Où l’on parle de la ville d’oran durant l’époque Almohade, de 1145 à 1238.

mardi 23 septembre 2008, par Racem


En 1145, les Almohades, sous le commandement de Abd el Mu’min, assiègent la ville, et obligent le dernier sultan Mourabite à fuir. Tashfin Ibn Ali, disparait suite à sa fuite, au lieu-dit Saut-Du-Cheval. [1]

Le port, le commerce

Durant cette période, le port d’Oran est le quatrième port de toutes les côtes du Maghreb.

Abd el Mu’min entame en 1162 la constructions d’une partie de sa flotte après avoir créé un chantier navale sur les côtes oranaises.

Oran entame des relations commerciales avec différentes ville européennes, ainsi, à partir de 1179, les Génois avaient un consul et un fondouk. Oran reçoit les marchandises de Pise depuis 1186. Les Vénitiens faisaient escale dans leur voyage de Tripoli vers Alméria. Les Marseillers et les Valenciens depuis 1228 avaient un consul et un fondouk. Les Barcelonais sont signalés depuis 1232.

L’activité commerciale de la ville bat son plein : toutes les marchandises exportées à Tlemcen et aux oasis du Grand Sud y transitent.

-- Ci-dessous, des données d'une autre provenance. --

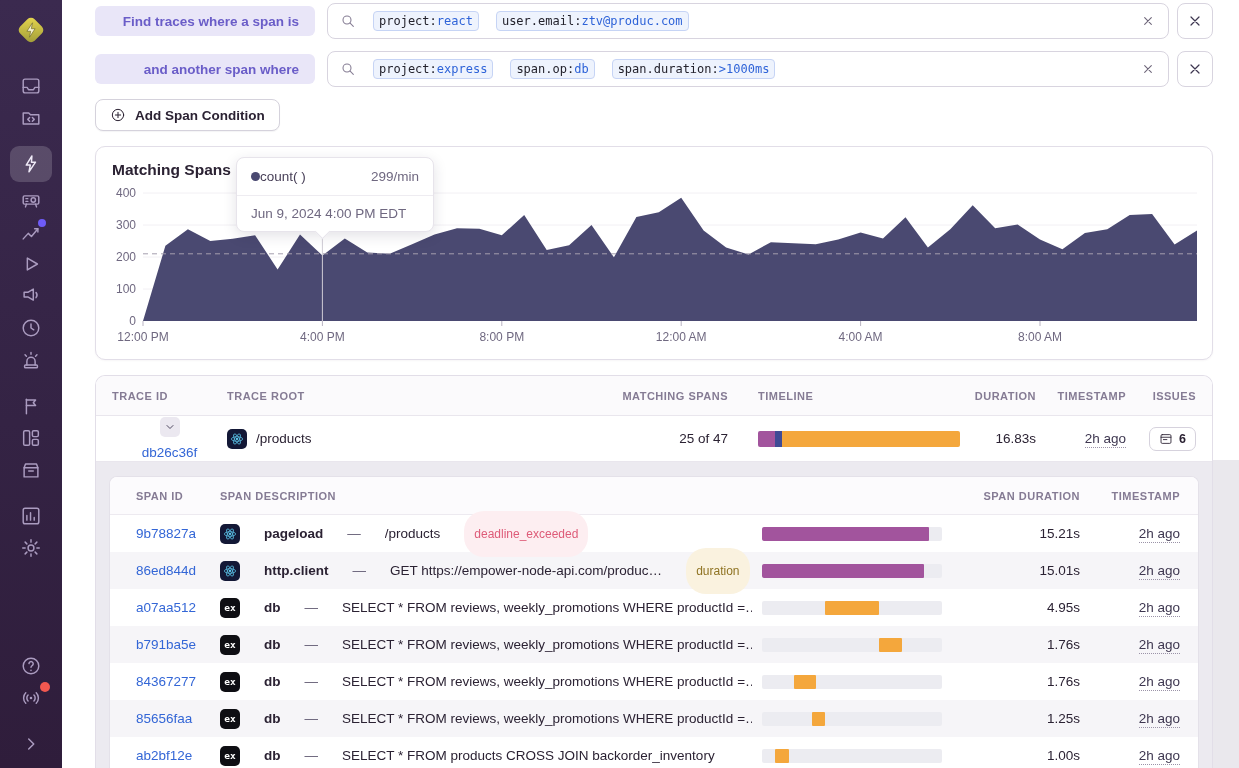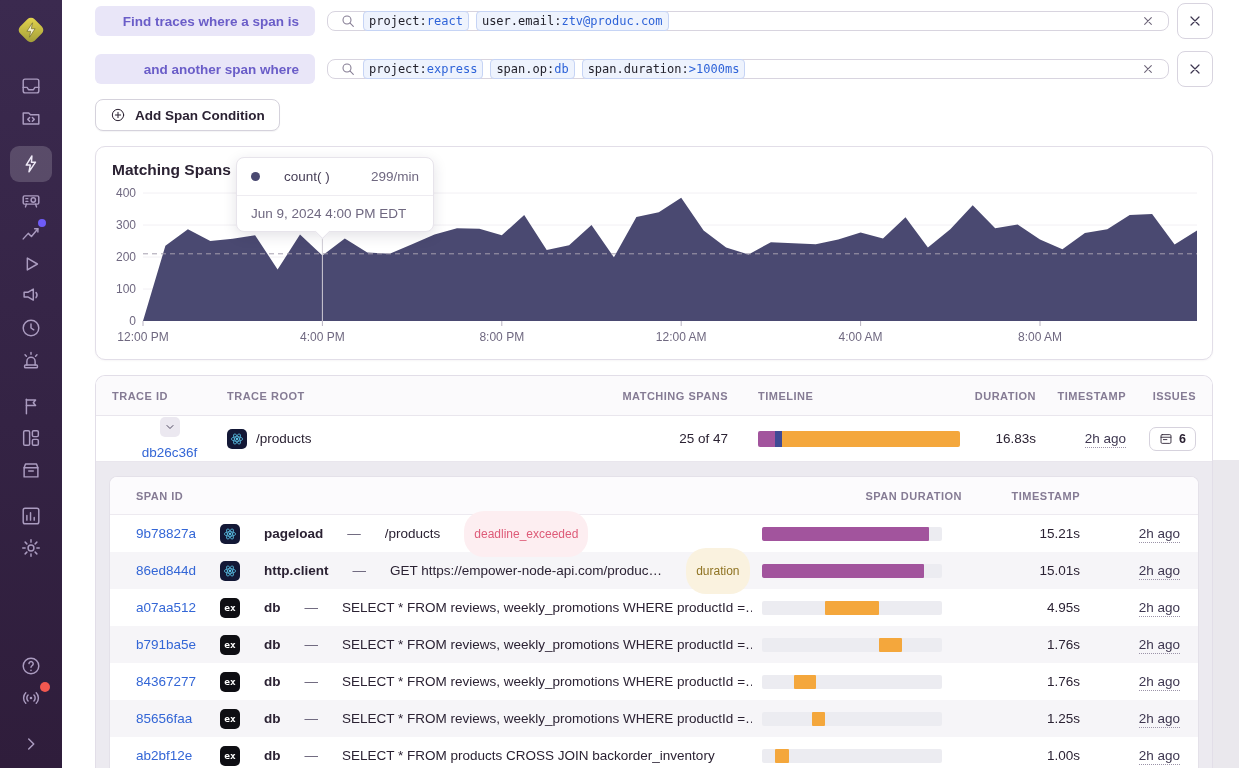--- a/index.html
+++ b/index.html
@@ -29,8 +29,8 @@
   .qlabel{width:220px;height:30px;flex:none;margin-right:12px;background:#e9e6f8;border-radius:6px;
     color:#6a5dc8;font-weight:bold;font-size:13.5px;display:flex;align-items:center;justify-content:flex-end;
     padding-right:16px;}
-  .searchbar{flex:1;height:20px;border:1px solid #d8d4df;border-radius:8px;background:#fff;display:flex;
-    align-items:center;gap:7px;padding:0 12px;cursor:text;}
+  .searchbar{flex:1;height:36px;border:1px solid #d8d4df;border-radius:8px;background:#fff;display:flex;
+    align-items:center;gap:17px;padding:0 12px;cursor:text;}
   .search-ic{width:16px;height:16px;color:#867d94;flex:none;}
   .token{display:inline-flex;font-family:"DejaVu Sans Mono",monospace;font-size:12px;line-height:1;
     background:#eef3fd;border:1px solid #c6d4f5;border-radius:4px;padding:3px 5px;color:#23222c;cursor:pointer;}

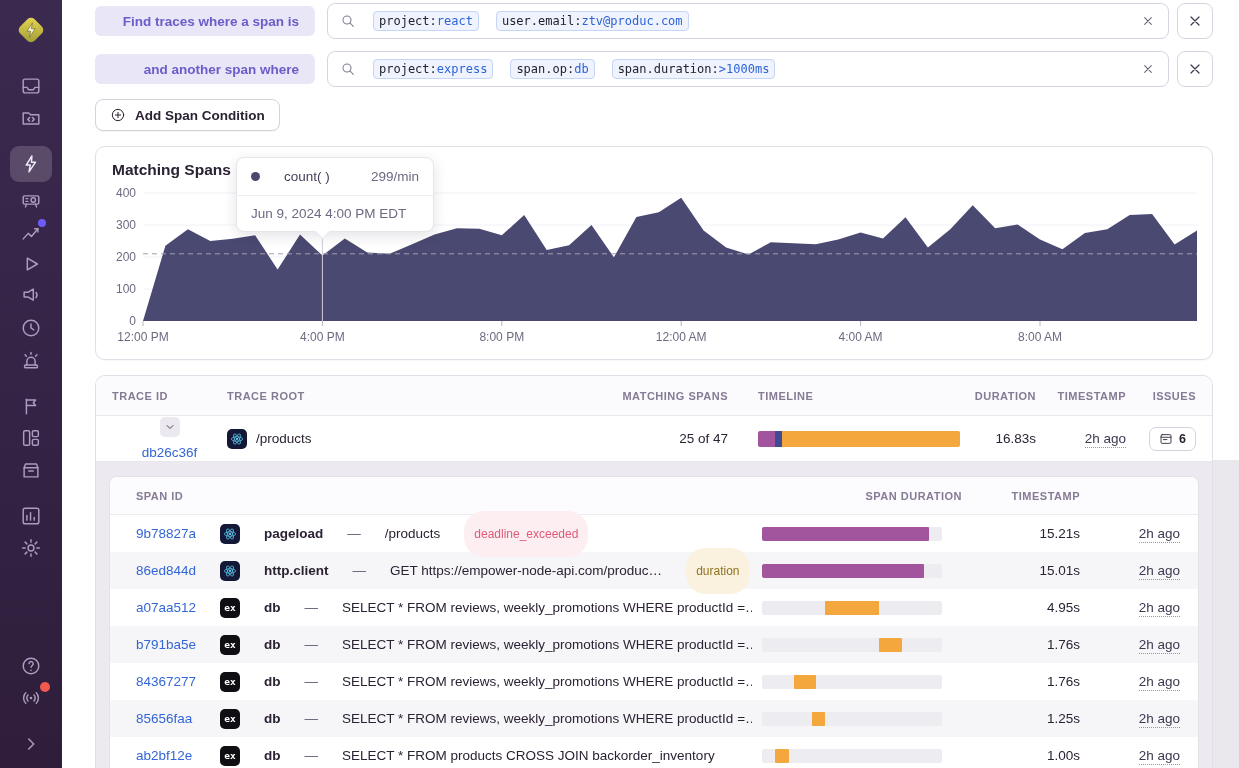--- a/index.html
+++ b/index.html
@@ -54,7 +54,7 @@
     border-radius:8px;box-shadow:0 4px 14px rgba(40,30,60,.13);z-index:3;font-size:13.5px;}
   .tooltip::after{content:"";position:absolute;left:80px;bottom:-6px;width:10px;height:10px;background:#fff;
     border-right:1px solid #e7e4eb;border-bottom:1px solid #e7e4eb;transform:rotate(45deg);}
-  .tt-row1{display:flex;align-items:center;gap:24px;padding:11px 14px;border-bottom:1px solid #eeecf1;color:#473f57;}
+  .tt-row1{display:flex;align-items:center;gap:0;padding:11px 14px;border-bottom:1px solid #eeecf1;color:#473f57;}
   .tt-dot{width:9px;height:9px;border-radius:50%;background:#4a4971;flex:none;}
   .tt-val{margin-left:auto;color:#6f6880;}
   .tt-row2{padding:10px 14px;color:#6f6880;}

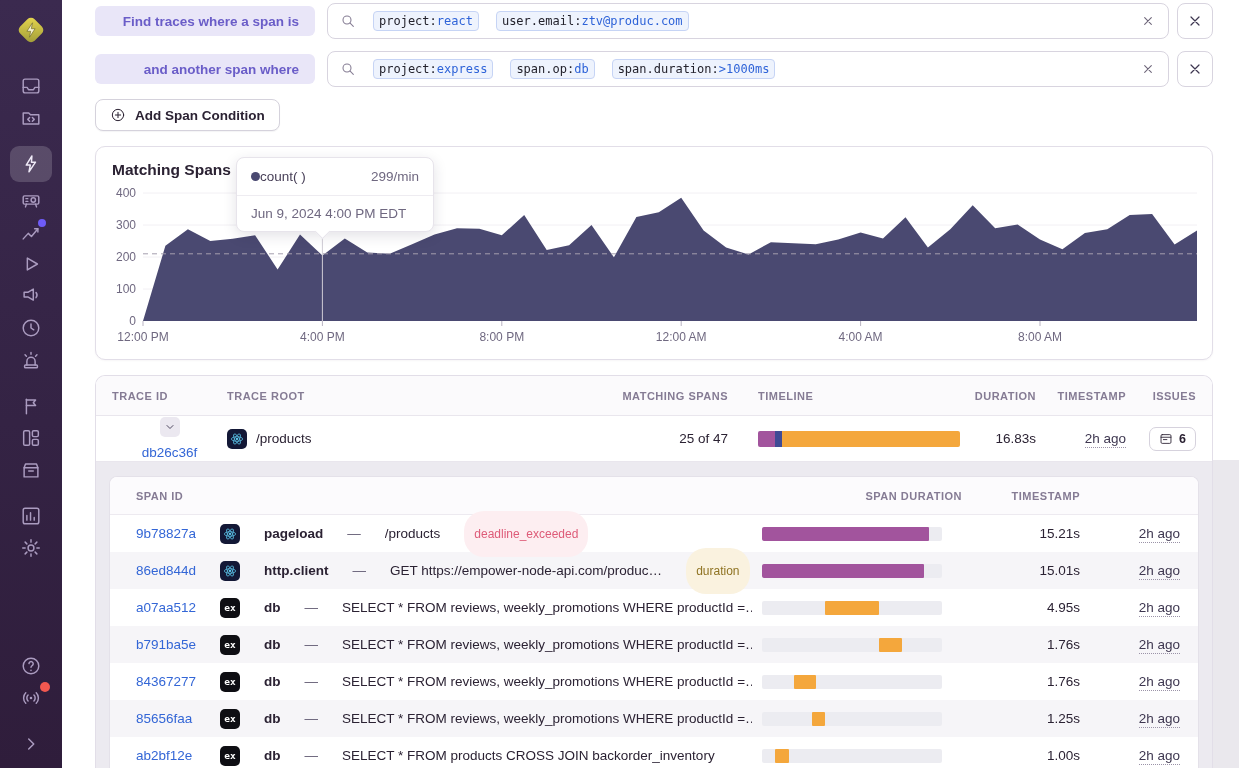--- a/index.html
+++ b/index.html
@@ -401,6 +401,7 @@
         <div class="span-card">
           <div class="sgrid shead">
             <div class="sid">SPAN ID</div>
+            <div>SPAN DESCRIPTION</div>
             <div></div>
             <div class="c-right">SPAN DURATION</div>
             <div class="c-right">TIMESTAMP</div>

Les marchandises passant par Oran arrivent jusqu’en Soudan. L’approvisionnement d’Espagne en céréales transite par Oran, et les commerçant européens passant par Oran s’approvisionnaient en marchandises ramenées du Soudan.

Al Idrissi

Mohamed Al Idrissi, très célèbre géographe arabe, consacre une page à Oran :

«  Wahran est près du bord de la mer ; elle a une muraille de terre, construite avec soin, des suqs importants ; de nombreuses activités artisanales et commerciales. Elle fait face à Alméria sur la côte d’Andalousie dont elle est séparée par deux journées de navigation. La plus grande partie de l’approvisionnement en grains de l’Andalousie vient de Wahran. À sa porte, Wahran a un petit port qui n’abrite rien.

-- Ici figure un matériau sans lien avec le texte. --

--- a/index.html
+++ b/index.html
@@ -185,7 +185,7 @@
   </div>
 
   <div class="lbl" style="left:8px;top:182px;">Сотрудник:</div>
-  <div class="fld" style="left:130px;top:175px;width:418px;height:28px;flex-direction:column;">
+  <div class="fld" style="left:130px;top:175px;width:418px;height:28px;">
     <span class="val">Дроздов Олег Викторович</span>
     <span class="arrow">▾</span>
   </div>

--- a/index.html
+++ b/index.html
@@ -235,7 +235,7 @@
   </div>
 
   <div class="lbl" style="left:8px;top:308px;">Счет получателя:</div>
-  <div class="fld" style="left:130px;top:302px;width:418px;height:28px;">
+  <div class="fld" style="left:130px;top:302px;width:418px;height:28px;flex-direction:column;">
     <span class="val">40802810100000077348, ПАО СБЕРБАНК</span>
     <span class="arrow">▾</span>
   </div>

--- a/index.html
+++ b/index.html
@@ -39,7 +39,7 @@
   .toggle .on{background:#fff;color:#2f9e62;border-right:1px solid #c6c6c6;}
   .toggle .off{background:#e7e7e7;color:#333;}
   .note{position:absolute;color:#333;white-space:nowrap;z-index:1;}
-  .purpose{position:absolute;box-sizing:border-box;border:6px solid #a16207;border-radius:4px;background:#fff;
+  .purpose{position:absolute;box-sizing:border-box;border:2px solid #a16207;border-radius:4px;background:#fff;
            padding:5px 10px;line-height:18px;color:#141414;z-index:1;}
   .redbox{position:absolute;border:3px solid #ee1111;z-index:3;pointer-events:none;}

Mais à deux milles de là, elle a Marsa al Kébir où les bateaux peuvent mouiller à l’abri de tous les vents. Ce port n’a pas son pareil dans tous les rivages de la Bérbérie. L’eau potable des habitants est fournie par une rivière qui vient de l’intérieur des terres et qui arrose des vergers et des jardins. On trouve à Wahran des fruits à profusion ; les habitants vivent dans la prospérité. Le miel, le beurre salé et le beurre frais, la viande de bœuf et la viande de mouton y sont bon marché. Les navires d’Andalousie y viennent souvent. Ses habitants sont des hommes d’action, puissants et fiers. »

Culture

L’activité culturelle de la ville d’Oran grandit à cette époque, nous pouvons citer la présence de personnalités comme Abu Abd Allah Mohamed el Wahrani (dit Rokn Eddine), et Abu Tamim. [2]

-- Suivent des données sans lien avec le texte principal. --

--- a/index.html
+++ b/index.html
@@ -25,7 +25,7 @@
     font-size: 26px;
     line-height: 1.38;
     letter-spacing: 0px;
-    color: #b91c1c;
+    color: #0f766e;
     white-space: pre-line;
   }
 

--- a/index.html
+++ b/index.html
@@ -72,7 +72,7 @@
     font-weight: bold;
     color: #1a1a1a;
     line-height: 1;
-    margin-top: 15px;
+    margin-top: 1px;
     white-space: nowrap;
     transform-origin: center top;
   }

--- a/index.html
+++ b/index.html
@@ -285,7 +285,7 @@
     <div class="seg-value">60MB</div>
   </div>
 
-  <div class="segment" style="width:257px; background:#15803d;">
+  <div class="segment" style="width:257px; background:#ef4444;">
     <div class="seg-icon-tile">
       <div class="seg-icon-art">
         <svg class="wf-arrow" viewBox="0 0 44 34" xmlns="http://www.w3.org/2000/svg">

Ibn Said el Gharnati parle d’Oran dans son livre Kitab al Bedi : « Sur le littoral [du Maghreb al Aw’ssat] on rencontre les villes de Ténès, de Cherchell, de Mostaganem et d’Oran, laquelle est importante par ses constructions et dont la remarquable banlieue produit en qualité des céréales et des bestiaux. » [3]

Le règne Mouwahid durera jusqu’à 1238, date à laquelle les Zianides s’emparent de la ville.

Notes

[1] Ibn Khaldoun, « Histoire des Arabes et de Berbers », Page 194.